3. Jika Anda tidak menderita diabetes tetapi mengalami episode hipoglikemia berulang, maka biasakanlah untuk
sering mengonsumsi kudapan. Tapi, ingat! Pendekatan ini bukanlah strategi jangka panjang, karena Anda tetap
dianjurkan untuk berkonsultasi ke dokter demi mengenali dan mengobati penyebabnya.

Edukasi
Pemantauan Glukosa Darah Mandiri

Edukasi yang idealnya melibatkan pendidik diabetes, staf keperawatan, dan ahli gizi dimulai pada
kunjungan awal dengan pasien. Pasien perlu mengetahui cara pemantauan glukosa darah mandiri (self-
monitoring blood glucose/SMBG) yang kekerapannya diatur sesuai dengan jenis obat yang diterima pasien.
SMBG mungkin perlu lebih sering pada pasien yang mendapat obat hipoglikemik risiko tinggi maupun
terapi insulin. Pasien perlu diajarkan agar senantiasa membawa alat pengukur glukosa darah dan buku diary
tiap kunjungan ke poliklinik untuk ditinjau oleh tenaga medis

Prognosis
Tanpa memandang status diabetes melitus pada diri suatu individu, prognosis hipoglikemia kurang baik sebab
berkaitan langsung dengan peningkatan risiko kematian secara umum maupun yang terkait dengan luaran
kardiovaskuler.

Komplikasi

Hipoglikemia dapat menimbulkan komplikasi berupa perubahan inflamasi, kardiovaskuler, dan neurologis
akut.

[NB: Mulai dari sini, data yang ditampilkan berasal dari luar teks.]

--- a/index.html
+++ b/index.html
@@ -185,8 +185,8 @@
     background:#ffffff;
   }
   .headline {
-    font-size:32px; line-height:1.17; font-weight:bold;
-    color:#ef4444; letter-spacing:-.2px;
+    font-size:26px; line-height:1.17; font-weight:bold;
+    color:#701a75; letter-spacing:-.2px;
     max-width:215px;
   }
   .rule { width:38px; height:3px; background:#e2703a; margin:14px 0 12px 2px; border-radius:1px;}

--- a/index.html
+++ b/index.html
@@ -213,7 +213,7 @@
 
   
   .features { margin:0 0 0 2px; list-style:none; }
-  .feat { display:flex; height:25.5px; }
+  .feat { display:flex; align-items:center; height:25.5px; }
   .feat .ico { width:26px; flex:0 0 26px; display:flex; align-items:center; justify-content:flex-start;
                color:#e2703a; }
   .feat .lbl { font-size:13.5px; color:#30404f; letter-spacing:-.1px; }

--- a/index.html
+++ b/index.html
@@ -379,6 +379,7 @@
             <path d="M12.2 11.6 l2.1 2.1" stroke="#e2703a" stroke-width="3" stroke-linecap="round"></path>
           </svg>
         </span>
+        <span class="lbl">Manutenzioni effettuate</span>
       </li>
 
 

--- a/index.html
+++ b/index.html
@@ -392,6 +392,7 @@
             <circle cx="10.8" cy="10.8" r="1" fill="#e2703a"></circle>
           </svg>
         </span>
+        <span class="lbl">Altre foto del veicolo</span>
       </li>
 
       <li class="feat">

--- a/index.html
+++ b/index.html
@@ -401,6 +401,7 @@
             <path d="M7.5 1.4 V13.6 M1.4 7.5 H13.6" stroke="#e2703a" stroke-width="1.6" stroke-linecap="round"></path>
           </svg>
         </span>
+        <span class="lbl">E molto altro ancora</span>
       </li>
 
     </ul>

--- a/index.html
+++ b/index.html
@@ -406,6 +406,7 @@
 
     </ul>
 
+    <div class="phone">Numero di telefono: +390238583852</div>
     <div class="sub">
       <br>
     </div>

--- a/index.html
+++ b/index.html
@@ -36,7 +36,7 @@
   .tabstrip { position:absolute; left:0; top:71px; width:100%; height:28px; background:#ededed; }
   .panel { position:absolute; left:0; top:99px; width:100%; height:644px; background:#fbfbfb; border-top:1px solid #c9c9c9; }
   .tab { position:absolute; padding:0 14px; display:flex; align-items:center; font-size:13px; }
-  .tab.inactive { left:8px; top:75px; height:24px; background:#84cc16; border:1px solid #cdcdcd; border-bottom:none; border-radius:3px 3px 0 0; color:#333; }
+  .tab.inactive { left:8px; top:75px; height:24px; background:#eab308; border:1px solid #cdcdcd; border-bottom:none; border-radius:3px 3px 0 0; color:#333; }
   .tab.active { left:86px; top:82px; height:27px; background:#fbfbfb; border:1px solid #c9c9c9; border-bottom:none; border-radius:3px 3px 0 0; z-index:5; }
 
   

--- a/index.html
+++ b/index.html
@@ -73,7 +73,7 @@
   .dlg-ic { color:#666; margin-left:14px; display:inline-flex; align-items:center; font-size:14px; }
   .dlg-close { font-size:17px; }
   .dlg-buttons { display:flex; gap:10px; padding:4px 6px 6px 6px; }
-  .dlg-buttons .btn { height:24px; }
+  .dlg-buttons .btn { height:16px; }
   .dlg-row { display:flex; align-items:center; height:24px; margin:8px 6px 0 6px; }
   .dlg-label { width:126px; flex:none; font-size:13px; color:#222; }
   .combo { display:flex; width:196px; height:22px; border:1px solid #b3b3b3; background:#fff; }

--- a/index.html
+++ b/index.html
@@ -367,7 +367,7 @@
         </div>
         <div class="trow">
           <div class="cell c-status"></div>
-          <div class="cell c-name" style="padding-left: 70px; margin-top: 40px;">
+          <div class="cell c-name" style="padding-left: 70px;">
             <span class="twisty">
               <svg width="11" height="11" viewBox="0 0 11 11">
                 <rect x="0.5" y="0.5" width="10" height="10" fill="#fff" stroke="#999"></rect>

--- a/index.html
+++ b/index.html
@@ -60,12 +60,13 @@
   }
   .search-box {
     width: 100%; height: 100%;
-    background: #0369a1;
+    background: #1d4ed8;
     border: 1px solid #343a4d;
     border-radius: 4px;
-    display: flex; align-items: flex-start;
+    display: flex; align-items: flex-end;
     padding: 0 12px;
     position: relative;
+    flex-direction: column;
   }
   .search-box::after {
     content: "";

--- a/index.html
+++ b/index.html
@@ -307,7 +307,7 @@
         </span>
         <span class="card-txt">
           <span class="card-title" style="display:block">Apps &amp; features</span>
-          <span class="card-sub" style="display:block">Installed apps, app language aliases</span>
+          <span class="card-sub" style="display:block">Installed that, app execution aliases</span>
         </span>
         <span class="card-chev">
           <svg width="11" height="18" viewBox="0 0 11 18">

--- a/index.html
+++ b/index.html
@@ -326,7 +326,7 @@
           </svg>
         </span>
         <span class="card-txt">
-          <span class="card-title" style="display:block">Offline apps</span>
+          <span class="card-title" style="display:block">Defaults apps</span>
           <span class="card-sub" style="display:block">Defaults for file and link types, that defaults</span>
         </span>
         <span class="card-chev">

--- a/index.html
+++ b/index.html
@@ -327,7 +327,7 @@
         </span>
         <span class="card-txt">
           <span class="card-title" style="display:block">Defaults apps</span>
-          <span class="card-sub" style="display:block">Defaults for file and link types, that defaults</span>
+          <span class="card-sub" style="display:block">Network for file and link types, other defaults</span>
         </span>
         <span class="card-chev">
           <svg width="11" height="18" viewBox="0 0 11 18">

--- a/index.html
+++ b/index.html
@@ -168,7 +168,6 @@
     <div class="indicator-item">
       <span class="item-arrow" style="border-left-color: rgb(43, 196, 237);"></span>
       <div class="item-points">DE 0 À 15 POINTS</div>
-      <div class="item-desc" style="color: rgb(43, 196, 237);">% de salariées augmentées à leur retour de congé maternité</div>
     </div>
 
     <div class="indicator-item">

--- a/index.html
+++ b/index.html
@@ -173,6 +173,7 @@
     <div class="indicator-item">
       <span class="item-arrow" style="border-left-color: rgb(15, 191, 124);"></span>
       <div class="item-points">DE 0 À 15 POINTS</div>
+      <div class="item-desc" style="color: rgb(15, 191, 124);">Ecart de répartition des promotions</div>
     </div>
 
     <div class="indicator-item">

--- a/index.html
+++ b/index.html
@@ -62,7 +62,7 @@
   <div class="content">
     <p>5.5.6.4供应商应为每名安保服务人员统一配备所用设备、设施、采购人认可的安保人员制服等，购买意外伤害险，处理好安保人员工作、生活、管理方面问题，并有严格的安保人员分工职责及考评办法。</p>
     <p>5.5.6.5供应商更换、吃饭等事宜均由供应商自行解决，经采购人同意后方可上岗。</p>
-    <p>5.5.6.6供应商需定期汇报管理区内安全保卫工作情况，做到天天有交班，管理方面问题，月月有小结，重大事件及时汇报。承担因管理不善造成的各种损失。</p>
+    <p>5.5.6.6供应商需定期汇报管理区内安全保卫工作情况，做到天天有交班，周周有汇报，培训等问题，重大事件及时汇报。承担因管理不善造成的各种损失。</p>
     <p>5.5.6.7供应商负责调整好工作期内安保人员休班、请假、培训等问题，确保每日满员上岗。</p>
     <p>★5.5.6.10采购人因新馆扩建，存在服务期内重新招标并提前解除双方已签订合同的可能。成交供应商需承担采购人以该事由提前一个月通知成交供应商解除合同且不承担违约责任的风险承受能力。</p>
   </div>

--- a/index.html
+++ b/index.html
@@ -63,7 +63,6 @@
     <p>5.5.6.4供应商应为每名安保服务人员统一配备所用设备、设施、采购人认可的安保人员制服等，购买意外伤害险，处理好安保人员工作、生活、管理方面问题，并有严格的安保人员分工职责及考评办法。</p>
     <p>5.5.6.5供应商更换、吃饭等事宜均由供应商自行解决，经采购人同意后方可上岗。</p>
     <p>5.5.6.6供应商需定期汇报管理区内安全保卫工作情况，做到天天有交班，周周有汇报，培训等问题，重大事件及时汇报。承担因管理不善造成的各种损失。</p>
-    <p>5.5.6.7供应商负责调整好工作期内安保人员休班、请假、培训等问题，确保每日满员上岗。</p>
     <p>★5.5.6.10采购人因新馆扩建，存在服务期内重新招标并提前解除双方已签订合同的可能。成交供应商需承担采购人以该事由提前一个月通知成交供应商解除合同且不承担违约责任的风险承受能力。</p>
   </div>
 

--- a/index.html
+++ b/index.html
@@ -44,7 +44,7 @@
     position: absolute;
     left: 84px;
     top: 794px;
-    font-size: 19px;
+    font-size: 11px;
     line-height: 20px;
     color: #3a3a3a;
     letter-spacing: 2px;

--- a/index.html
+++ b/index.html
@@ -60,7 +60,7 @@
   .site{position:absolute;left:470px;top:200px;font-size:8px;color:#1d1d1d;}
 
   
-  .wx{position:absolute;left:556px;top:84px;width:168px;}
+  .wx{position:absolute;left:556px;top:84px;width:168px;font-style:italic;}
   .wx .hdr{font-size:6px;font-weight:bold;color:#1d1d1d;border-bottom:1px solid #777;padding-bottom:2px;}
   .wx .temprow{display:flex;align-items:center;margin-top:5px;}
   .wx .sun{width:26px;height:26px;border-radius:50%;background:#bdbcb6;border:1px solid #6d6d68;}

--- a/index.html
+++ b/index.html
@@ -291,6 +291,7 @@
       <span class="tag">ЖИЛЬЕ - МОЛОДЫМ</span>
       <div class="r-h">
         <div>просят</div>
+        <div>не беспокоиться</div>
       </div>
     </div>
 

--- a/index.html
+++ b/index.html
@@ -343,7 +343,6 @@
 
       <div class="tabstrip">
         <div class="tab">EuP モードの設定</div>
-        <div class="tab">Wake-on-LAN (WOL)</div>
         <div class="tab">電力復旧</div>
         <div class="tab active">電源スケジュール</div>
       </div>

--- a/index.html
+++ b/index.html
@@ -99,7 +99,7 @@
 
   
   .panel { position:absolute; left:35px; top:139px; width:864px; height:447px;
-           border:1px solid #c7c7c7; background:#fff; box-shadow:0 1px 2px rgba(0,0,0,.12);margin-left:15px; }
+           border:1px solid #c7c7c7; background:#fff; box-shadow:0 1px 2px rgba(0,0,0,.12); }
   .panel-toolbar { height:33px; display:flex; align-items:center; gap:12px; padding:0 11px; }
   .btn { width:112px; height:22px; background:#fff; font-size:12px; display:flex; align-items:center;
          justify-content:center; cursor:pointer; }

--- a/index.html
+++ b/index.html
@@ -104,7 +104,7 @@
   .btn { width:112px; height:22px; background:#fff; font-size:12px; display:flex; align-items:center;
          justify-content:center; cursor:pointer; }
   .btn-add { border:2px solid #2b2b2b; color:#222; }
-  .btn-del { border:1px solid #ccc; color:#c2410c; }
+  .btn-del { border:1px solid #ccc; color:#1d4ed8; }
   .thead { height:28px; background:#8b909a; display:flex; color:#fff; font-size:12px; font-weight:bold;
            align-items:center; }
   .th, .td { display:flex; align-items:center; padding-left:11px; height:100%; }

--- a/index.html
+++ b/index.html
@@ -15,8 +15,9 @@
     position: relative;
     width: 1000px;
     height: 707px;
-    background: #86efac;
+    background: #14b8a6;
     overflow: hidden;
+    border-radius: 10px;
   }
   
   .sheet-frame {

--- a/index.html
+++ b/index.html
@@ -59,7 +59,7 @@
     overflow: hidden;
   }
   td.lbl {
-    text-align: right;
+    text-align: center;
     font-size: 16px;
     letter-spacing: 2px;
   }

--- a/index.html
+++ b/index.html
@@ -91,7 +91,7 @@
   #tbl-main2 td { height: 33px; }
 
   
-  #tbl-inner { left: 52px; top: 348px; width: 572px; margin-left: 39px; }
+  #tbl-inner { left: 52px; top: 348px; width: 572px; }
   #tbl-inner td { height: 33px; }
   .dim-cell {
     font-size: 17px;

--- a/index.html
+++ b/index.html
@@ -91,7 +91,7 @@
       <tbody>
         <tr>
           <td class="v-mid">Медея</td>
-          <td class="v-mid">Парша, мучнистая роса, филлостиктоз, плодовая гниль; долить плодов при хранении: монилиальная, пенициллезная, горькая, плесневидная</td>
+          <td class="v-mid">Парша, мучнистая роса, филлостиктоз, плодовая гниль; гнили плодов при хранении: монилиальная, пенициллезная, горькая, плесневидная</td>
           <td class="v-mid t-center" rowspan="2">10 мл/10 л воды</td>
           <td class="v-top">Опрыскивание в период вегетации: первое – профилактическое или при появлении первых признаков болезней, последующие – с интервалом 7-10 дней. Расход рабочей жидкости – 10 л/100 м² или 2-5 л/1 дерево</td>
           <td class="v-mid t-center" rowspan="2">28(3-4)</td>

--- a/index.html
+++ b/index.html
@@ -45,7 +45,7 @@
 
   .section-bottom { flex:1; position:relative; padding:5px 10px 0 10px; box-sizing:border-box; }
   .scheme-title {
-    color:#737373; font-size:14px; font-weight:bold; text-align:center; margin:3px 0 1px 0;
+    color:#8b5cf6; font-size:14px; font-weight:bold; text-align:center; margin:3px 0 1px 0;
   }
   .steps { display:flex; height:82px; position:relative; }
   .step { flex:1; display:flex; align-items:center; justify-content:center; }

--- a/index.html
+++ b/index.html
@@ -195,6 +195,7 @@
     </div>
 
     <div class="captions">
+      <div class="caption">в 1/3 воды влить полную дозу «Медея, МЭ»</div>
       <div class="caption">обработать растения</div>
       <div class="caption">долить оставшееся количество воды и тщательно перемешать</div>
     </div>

Hipoglikemia pada individu dengan diabetes mellitus tipe 1 (T1DM) maupun individu sehat dapat
menimbulkan peningkatan adhesi platelet monosit, aktivasi platelet, dan sejumlah penanda inflamasi (CD-
40, IL-6, dan hsCRP). Namun, belum diketahui apakah perubahan penanda inflamasi tersebut berkaitan
dengan peningkatan morbiditas dan mortalitas.